Task description. Please write out only the lines from the line with "margin-top: 24px ->" to the line with "text: Econ ->", inclusive, exactly as they stand below, without the pictures.

Material provided.
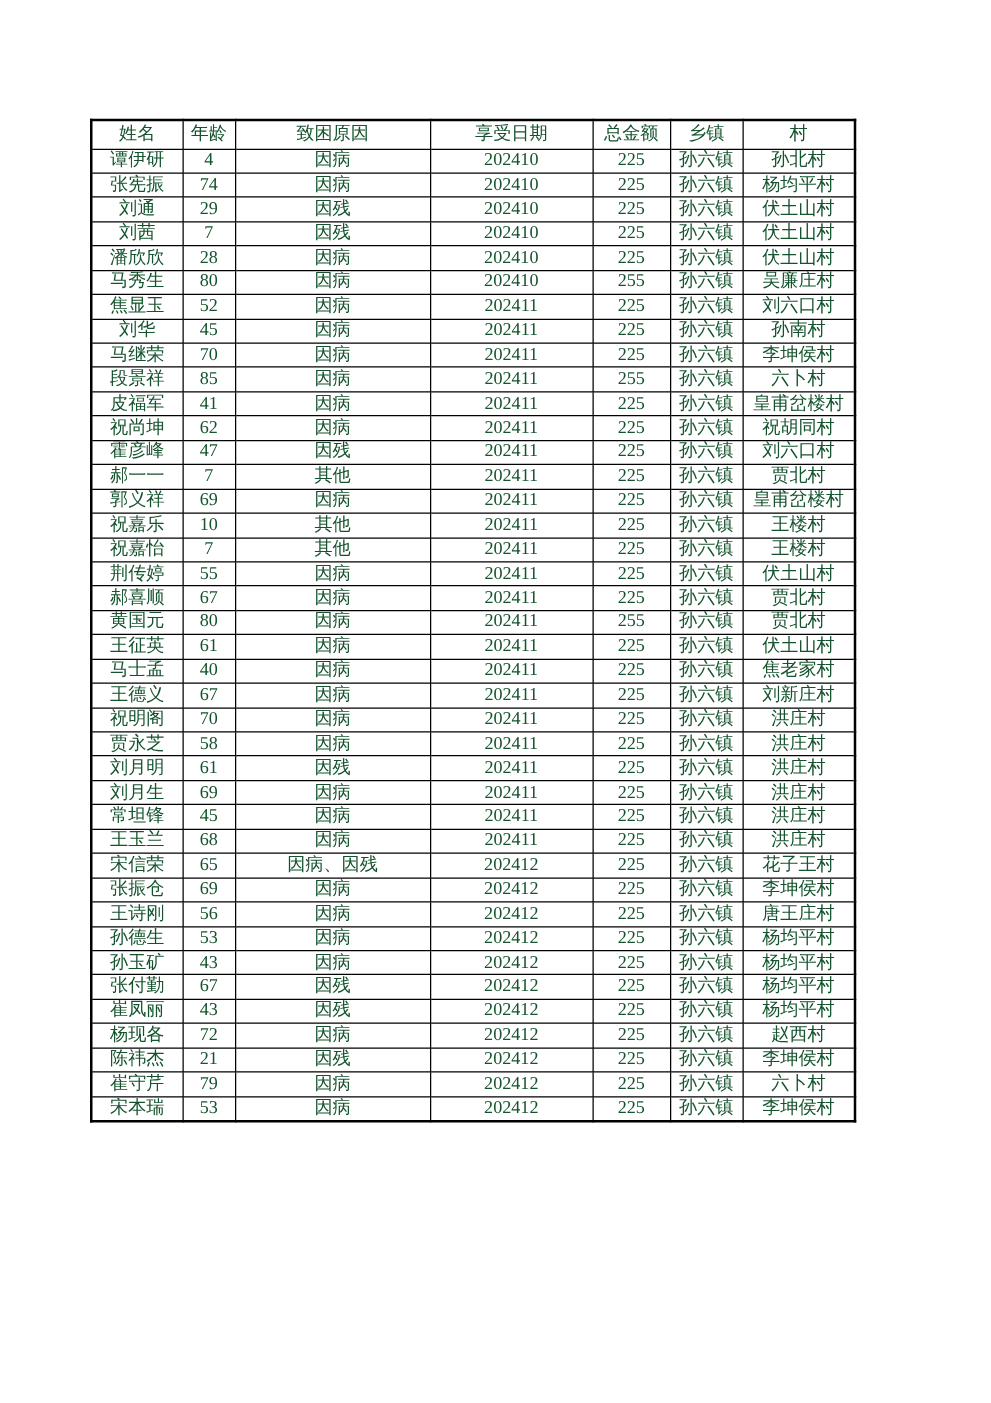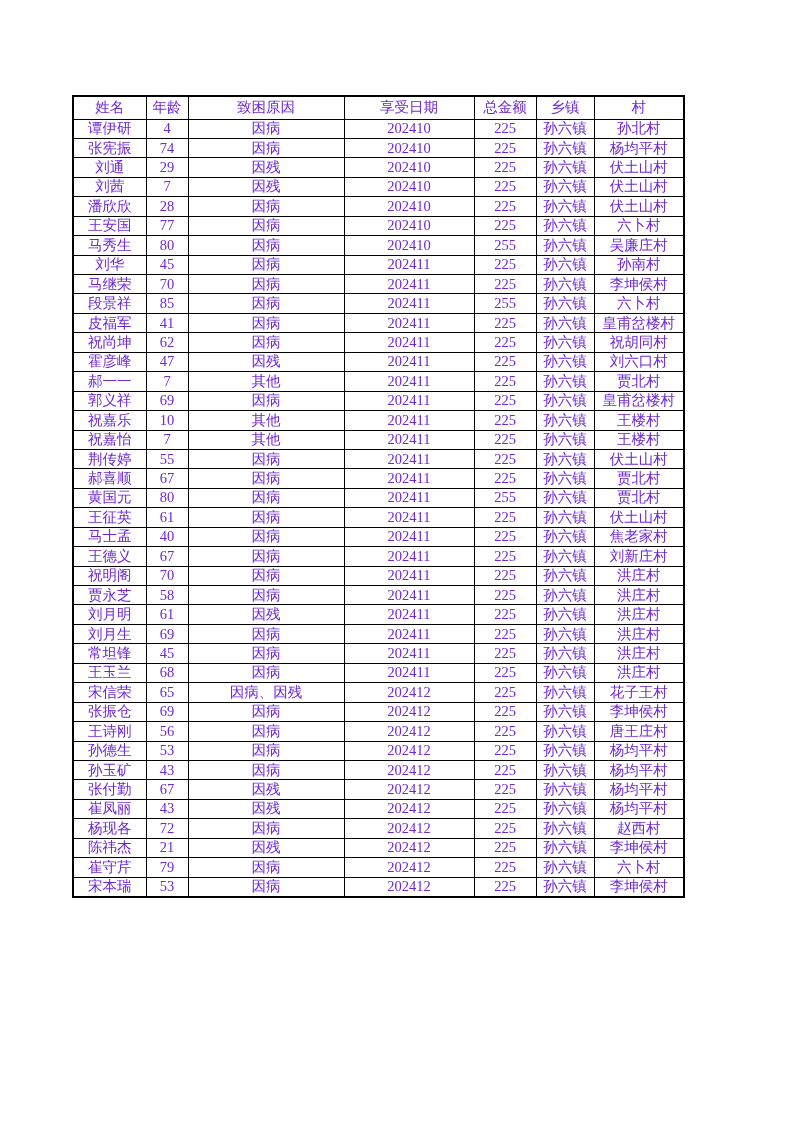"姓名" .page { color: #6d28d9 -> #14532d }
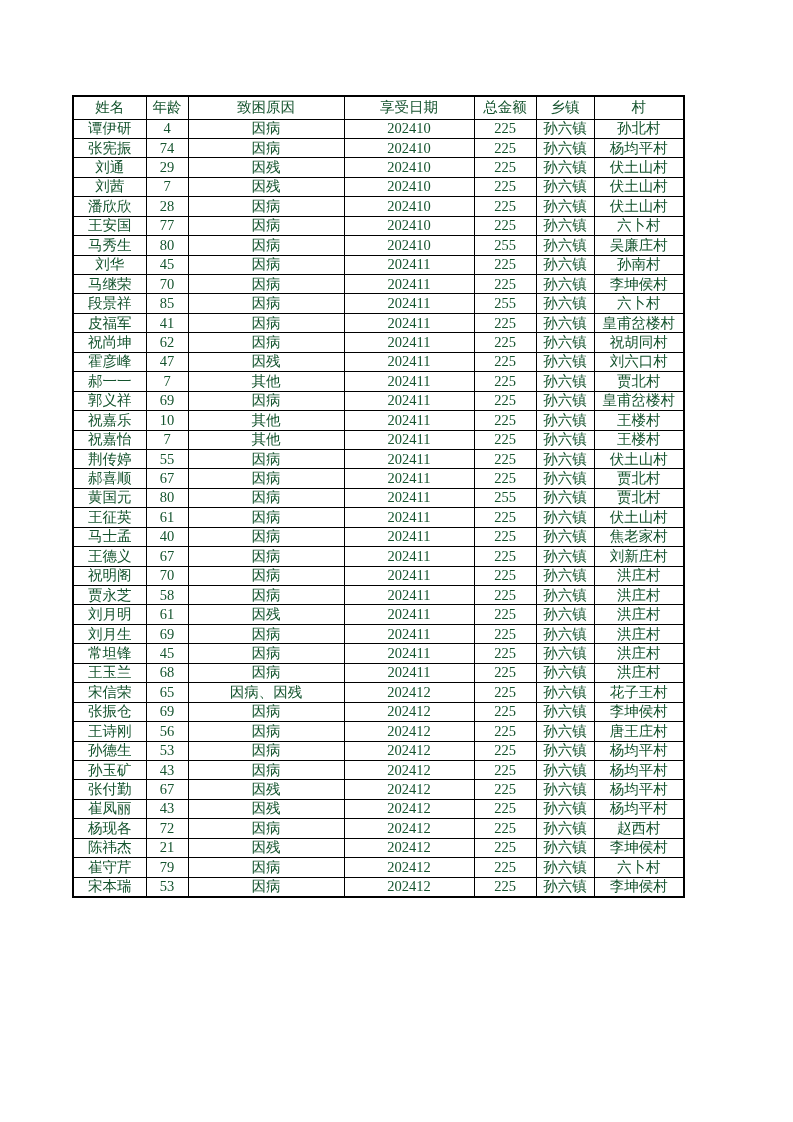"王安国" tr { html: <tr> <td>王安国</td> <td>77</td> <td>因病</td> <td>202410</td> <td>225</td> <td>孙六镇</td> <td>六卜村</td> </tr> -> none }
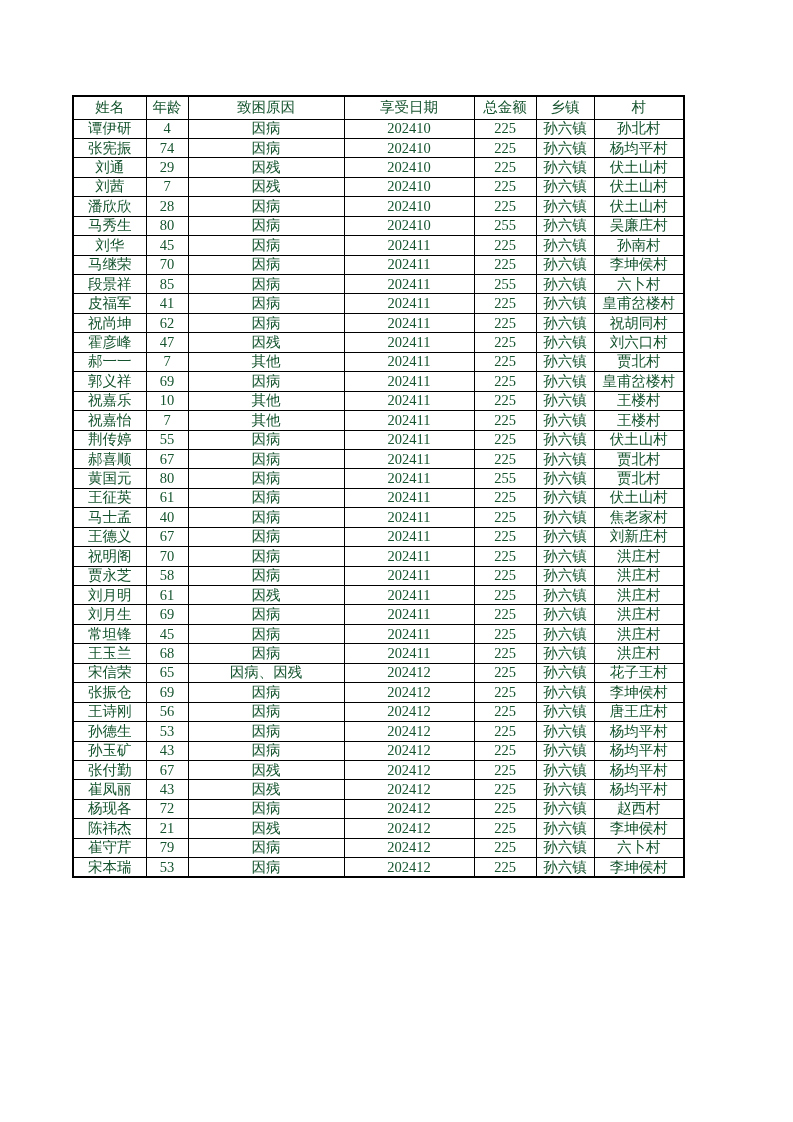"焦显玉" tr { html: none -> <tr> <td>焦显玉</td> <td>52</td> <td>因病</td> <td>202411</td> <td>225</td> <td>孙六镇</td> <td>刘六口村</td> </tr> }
--
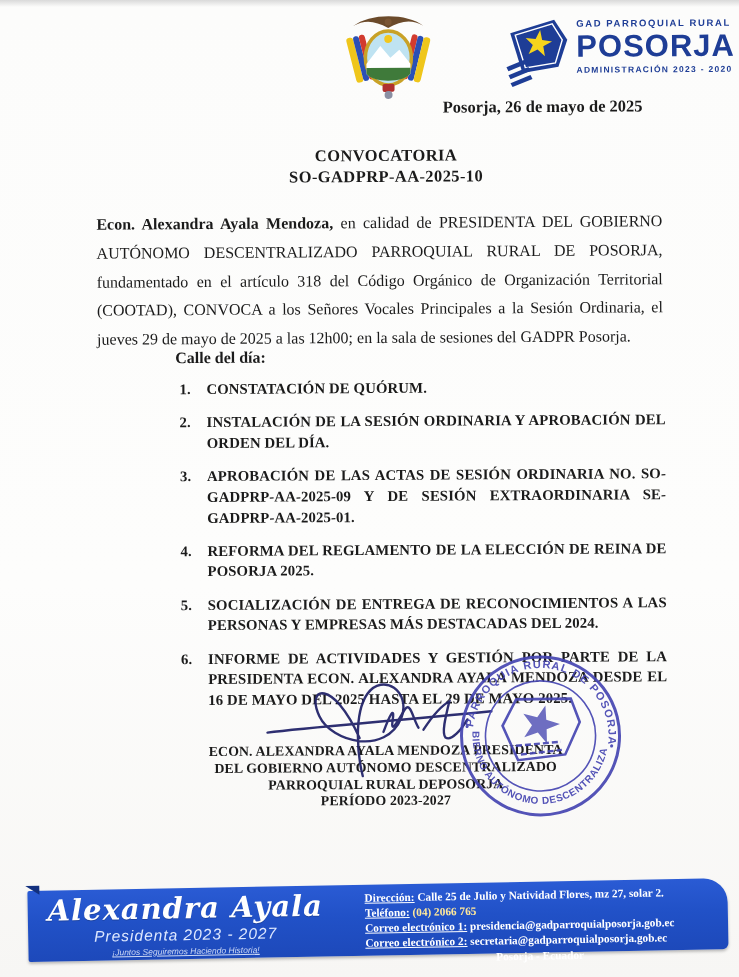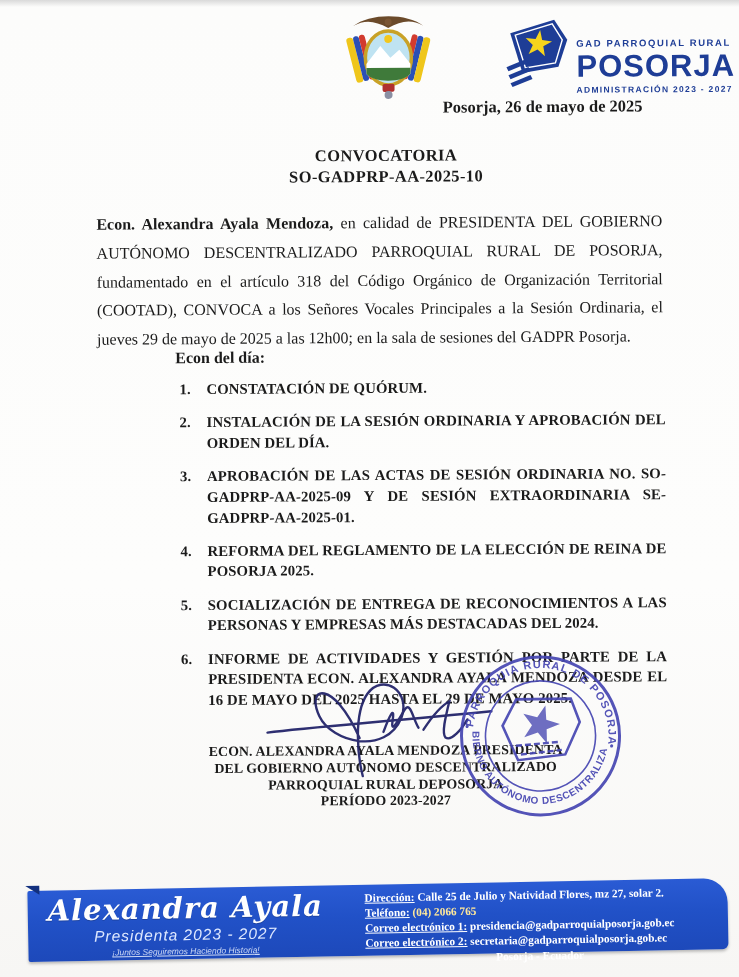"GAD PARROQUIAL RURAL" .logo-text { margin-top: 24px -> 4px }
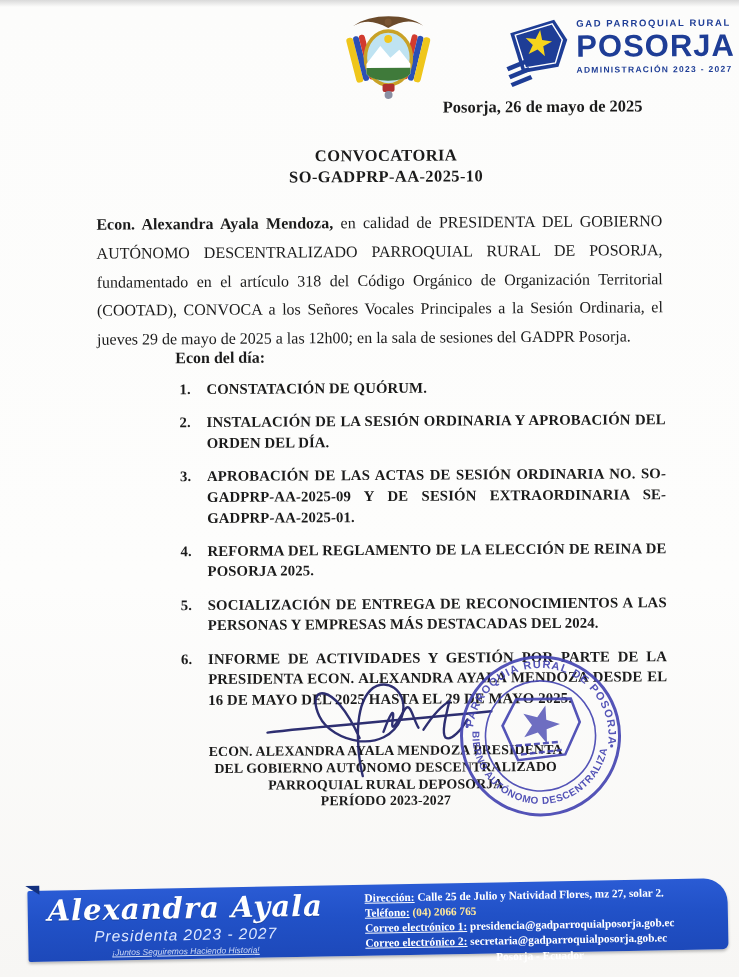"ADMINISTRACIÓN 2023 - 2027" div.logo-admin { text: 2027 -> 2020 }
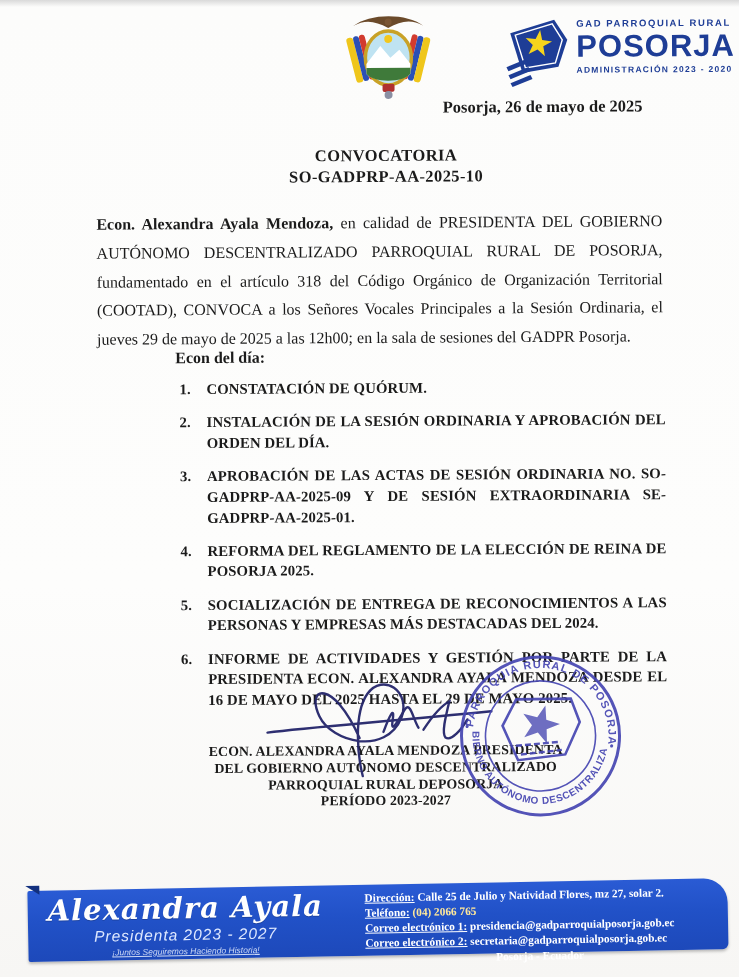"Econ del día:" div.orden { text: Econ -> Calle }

Exercise answer.
"GAD PARROQUIAL RURAL" .logo-text { margin-top: 24px -> 4px }
"ADMINISTRACIÓN 2023 - 2027" div.logo-admin { text: 2027 -> 2020 }
"Econ del día:" div.orden { text: Econ -> Calle }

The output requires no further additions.